### EXERCISE BRIEF
Every line from the one containing "font-size: 15px ->" to the end of the records below must be copied exactly, and no pictures may be included.

Code change snippets
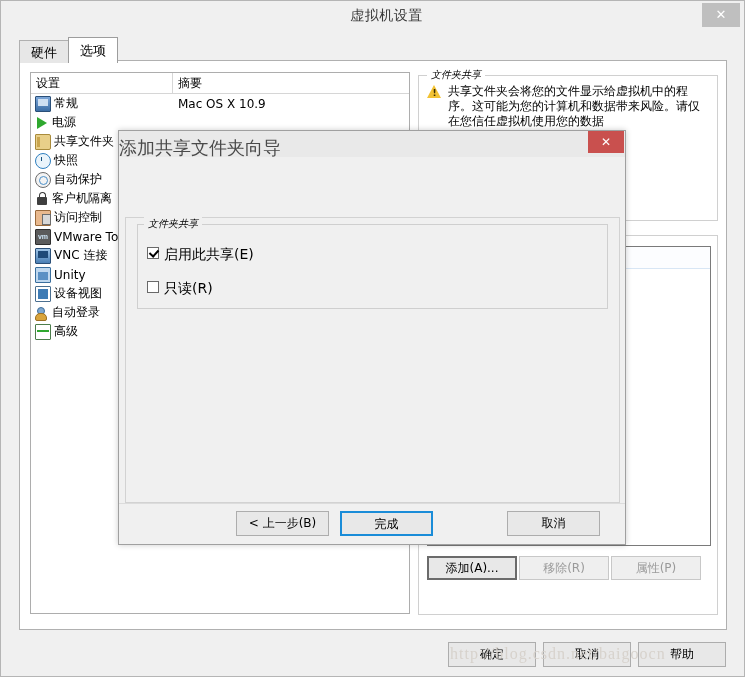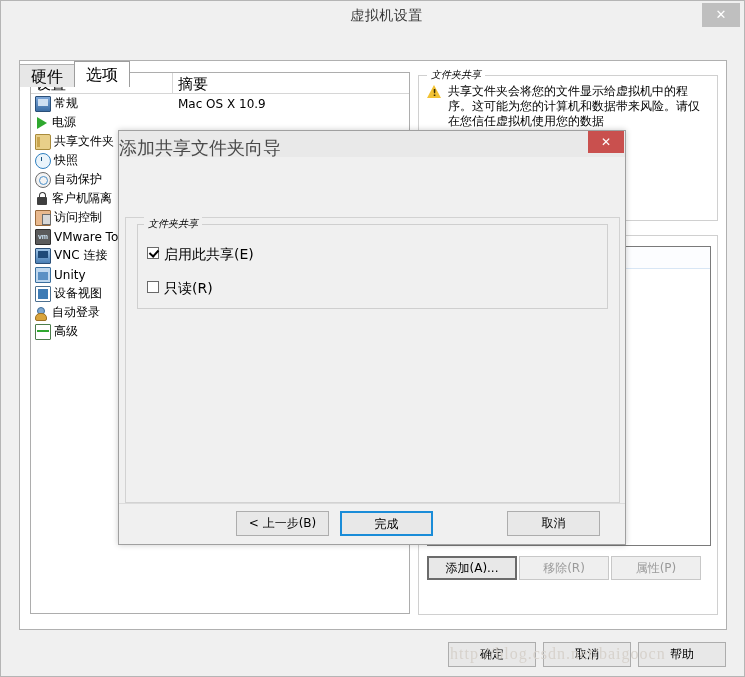"硬件" .tab { font-size: 16px -> 13px; margin-top: 24px -> none }
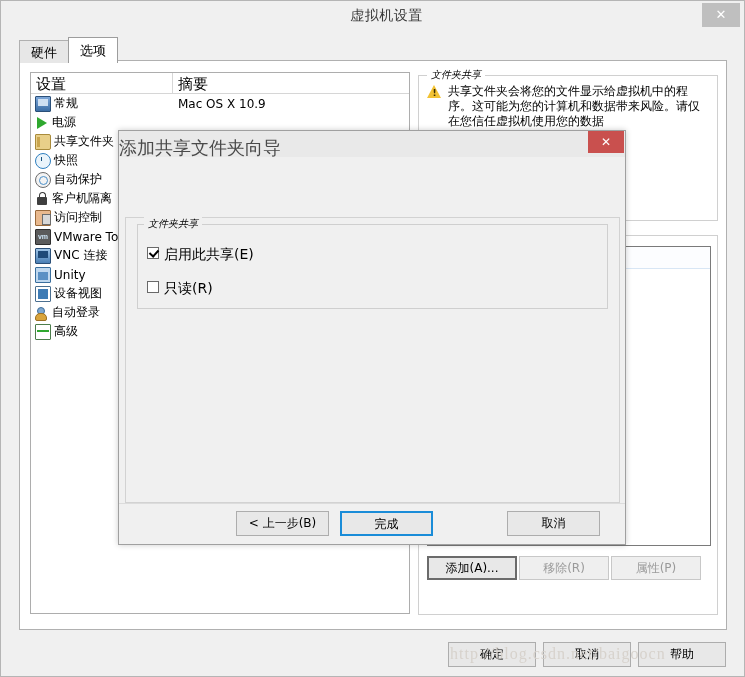"设置" #list-header .col { font-size: 15px -> 12px }
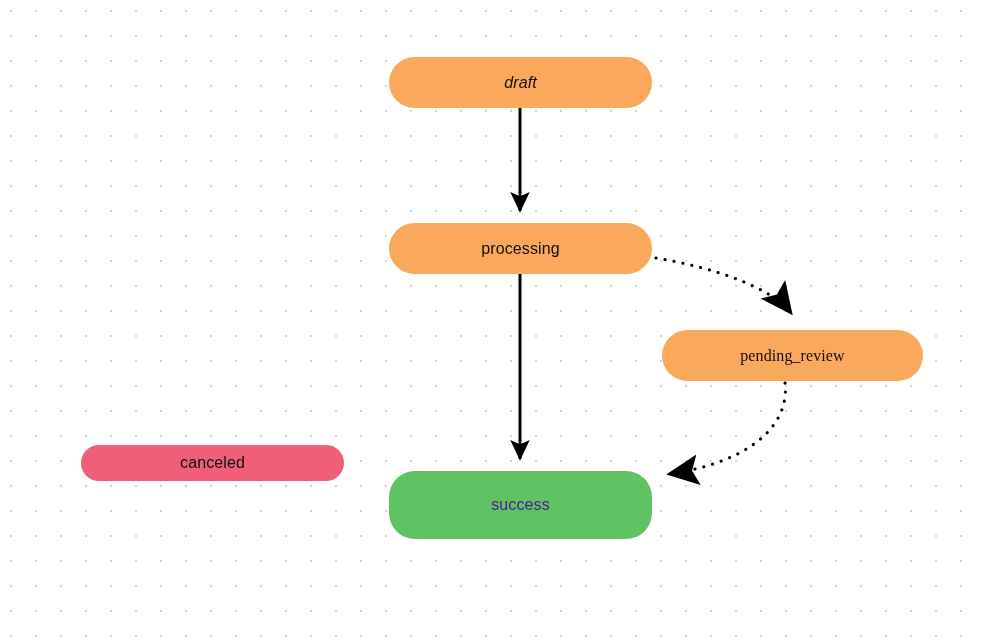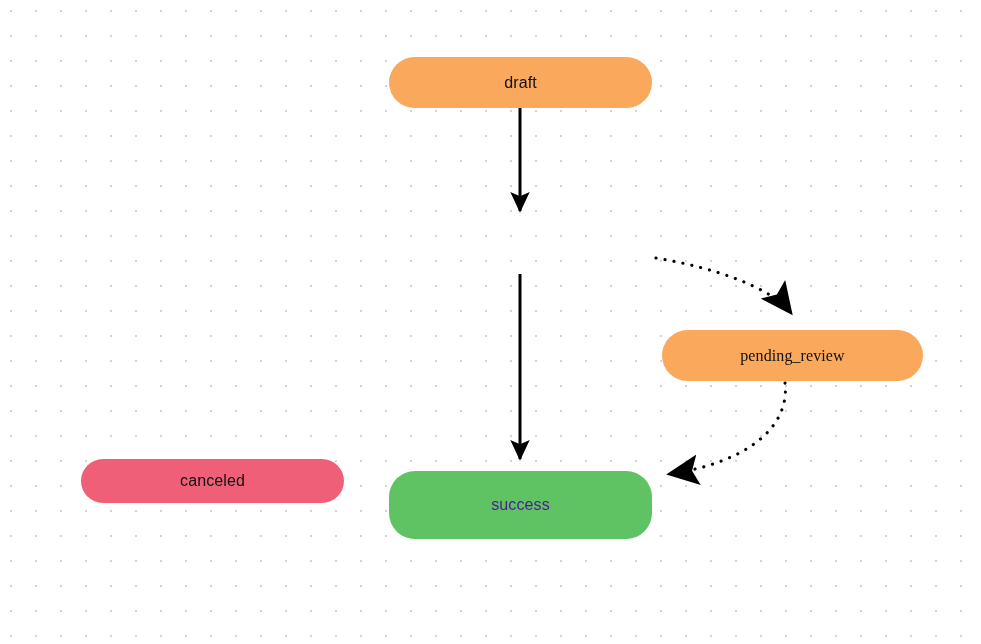"draft" div.node { font-style: none -> italic }
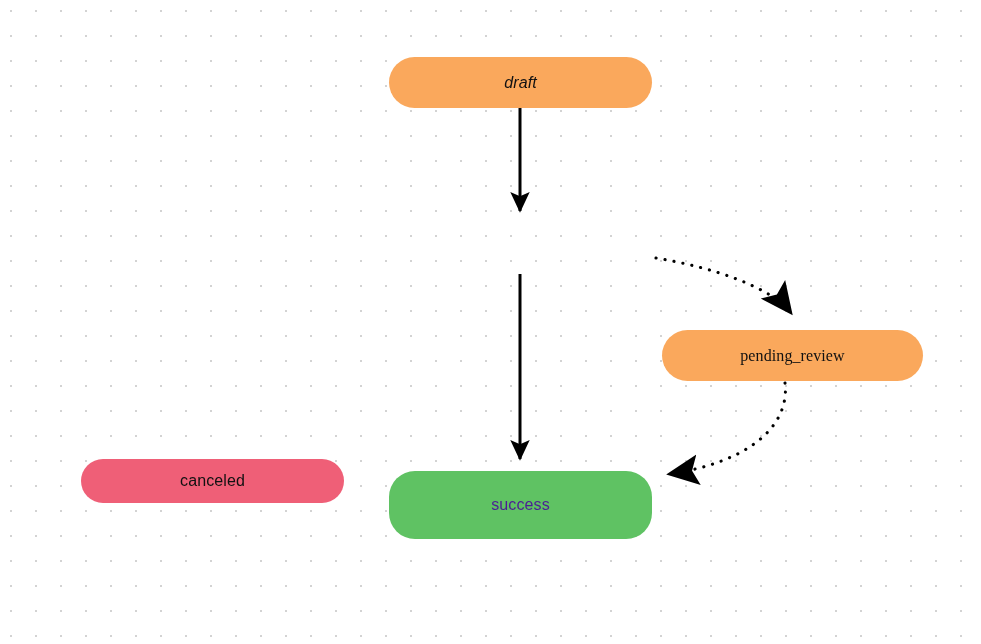"processing" div.node { html: none -> <div> <span>processing</span> </div> }
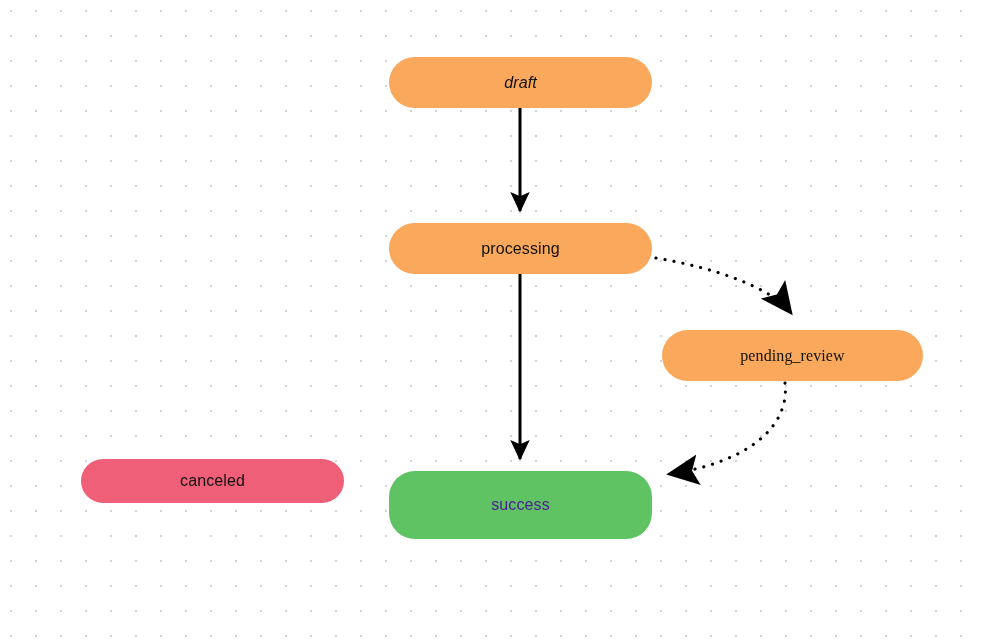"canceled" div.node { height: 44px -> 36px; top: 459px -> 445px }
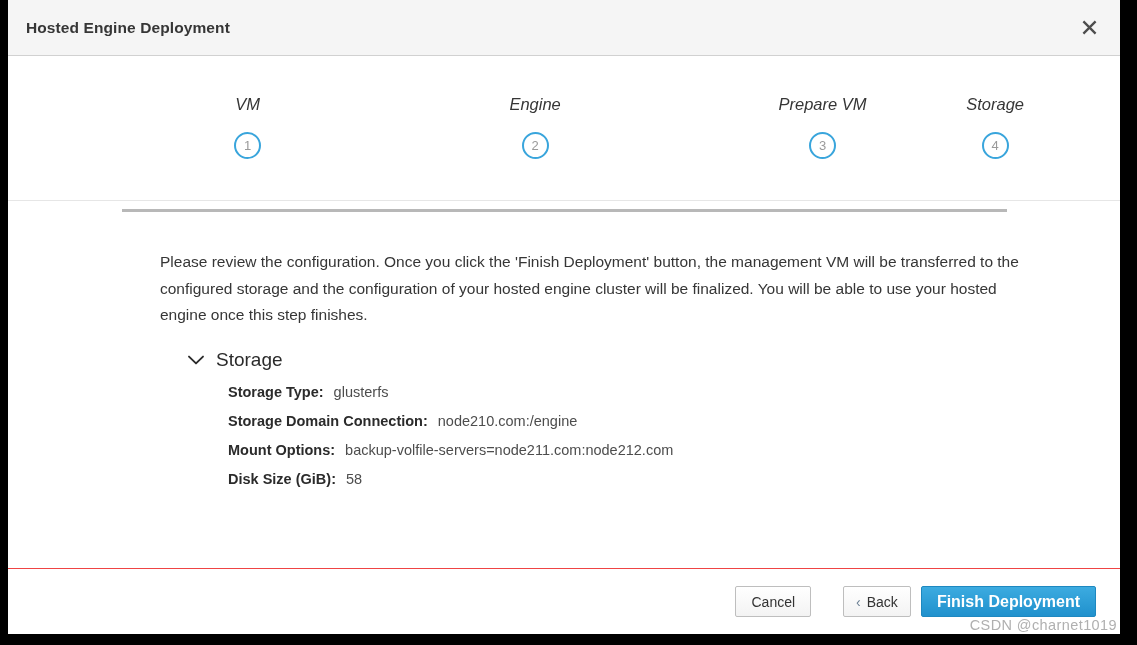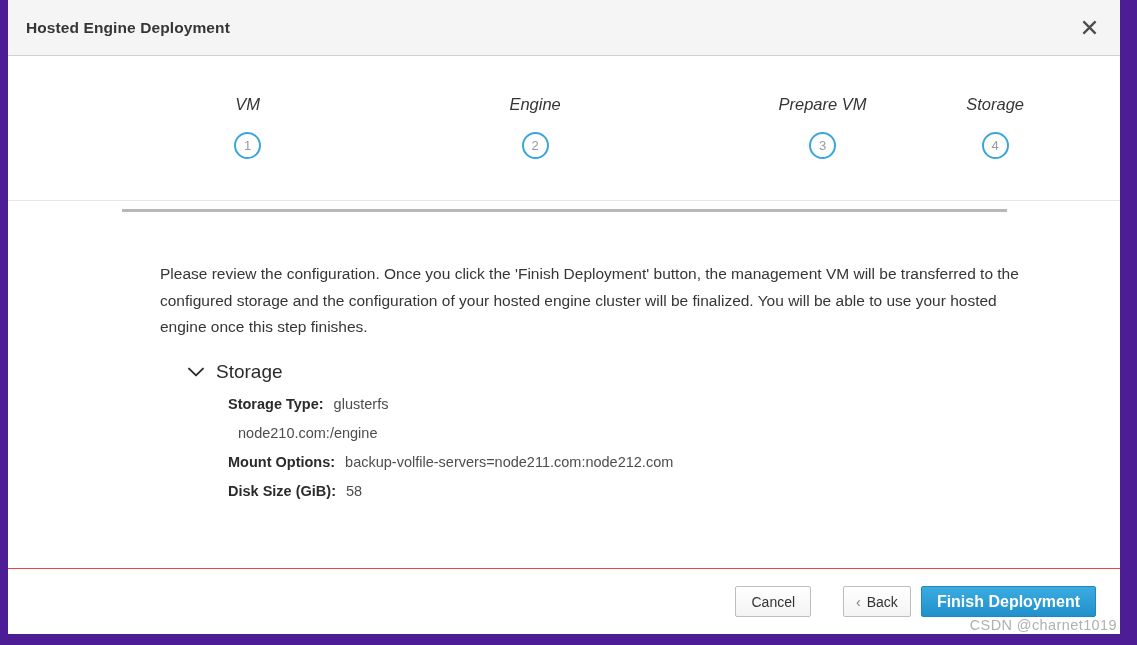"Hosted Engine Deployment" #window-frame { background: #4c1d95 -> #000000 }
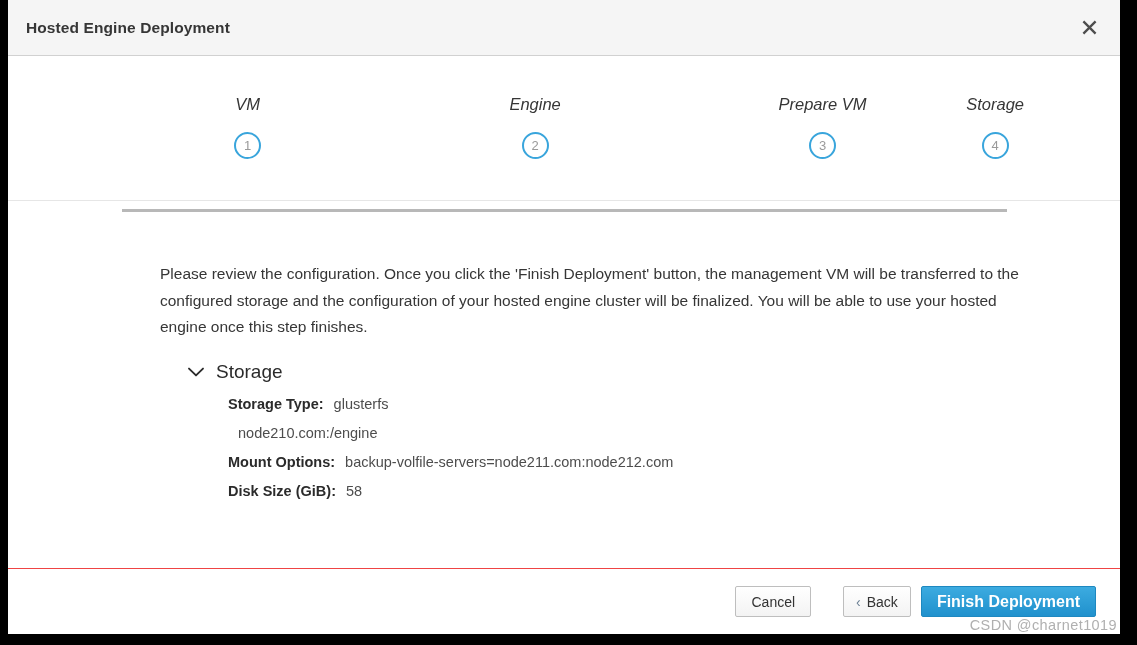"Please review the configuration. Once" #intro-paragraph { margin: 12px 0 0 152px -> 0 0 0 152px }
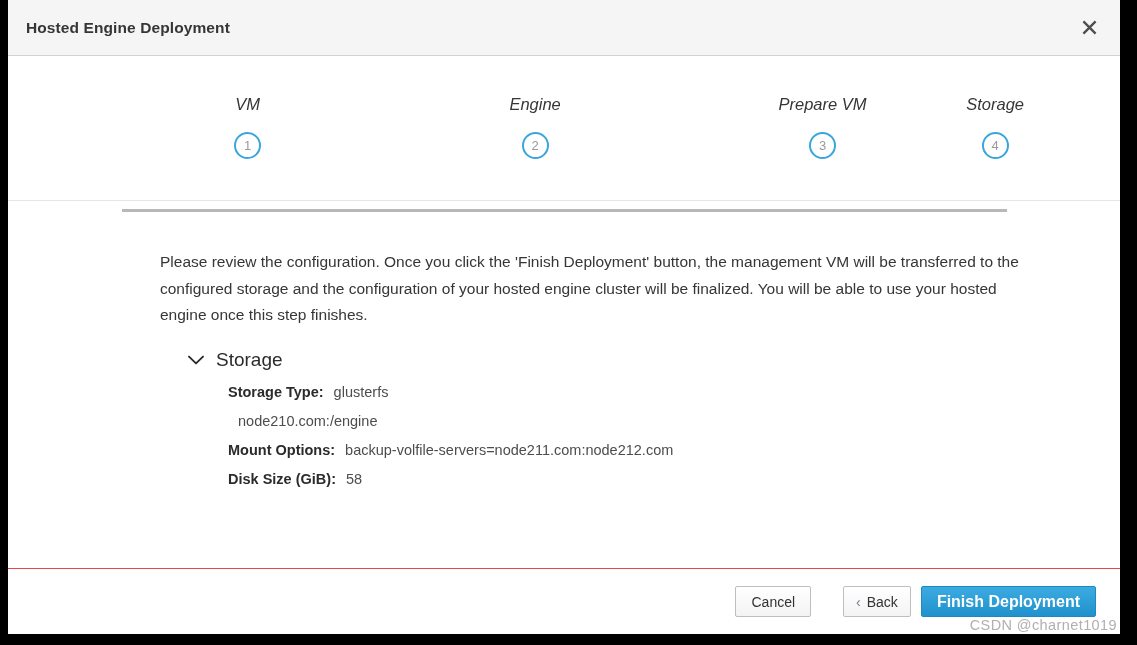"Storage Domain Connection:" span.detail-label { html: none -> <span>Storage Domain Connection:</span> }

### SOLUTION FOR THIS TASK
"设置" #list-header .col { font-size: 15px -> 12px }
"draft" div.node { font-style: none -> italic }
"processing" div.node { html: none -> <div> <span>processing</span> </div> }
"canceled" div.node { height: 44px -> 36px; top: 459px -> 445px }
"Hosted Engine Deployment" #window-frame { background: #4c1d95 -> #000000 }
"Please review the configuration. Once" #intro-paragraph { margin: 12px 0 0 152px -> 0 0 0 152px }
"Storage Domain Connection:" span.detail-label { html: none -> <span>Storage Domain Connection:</span> }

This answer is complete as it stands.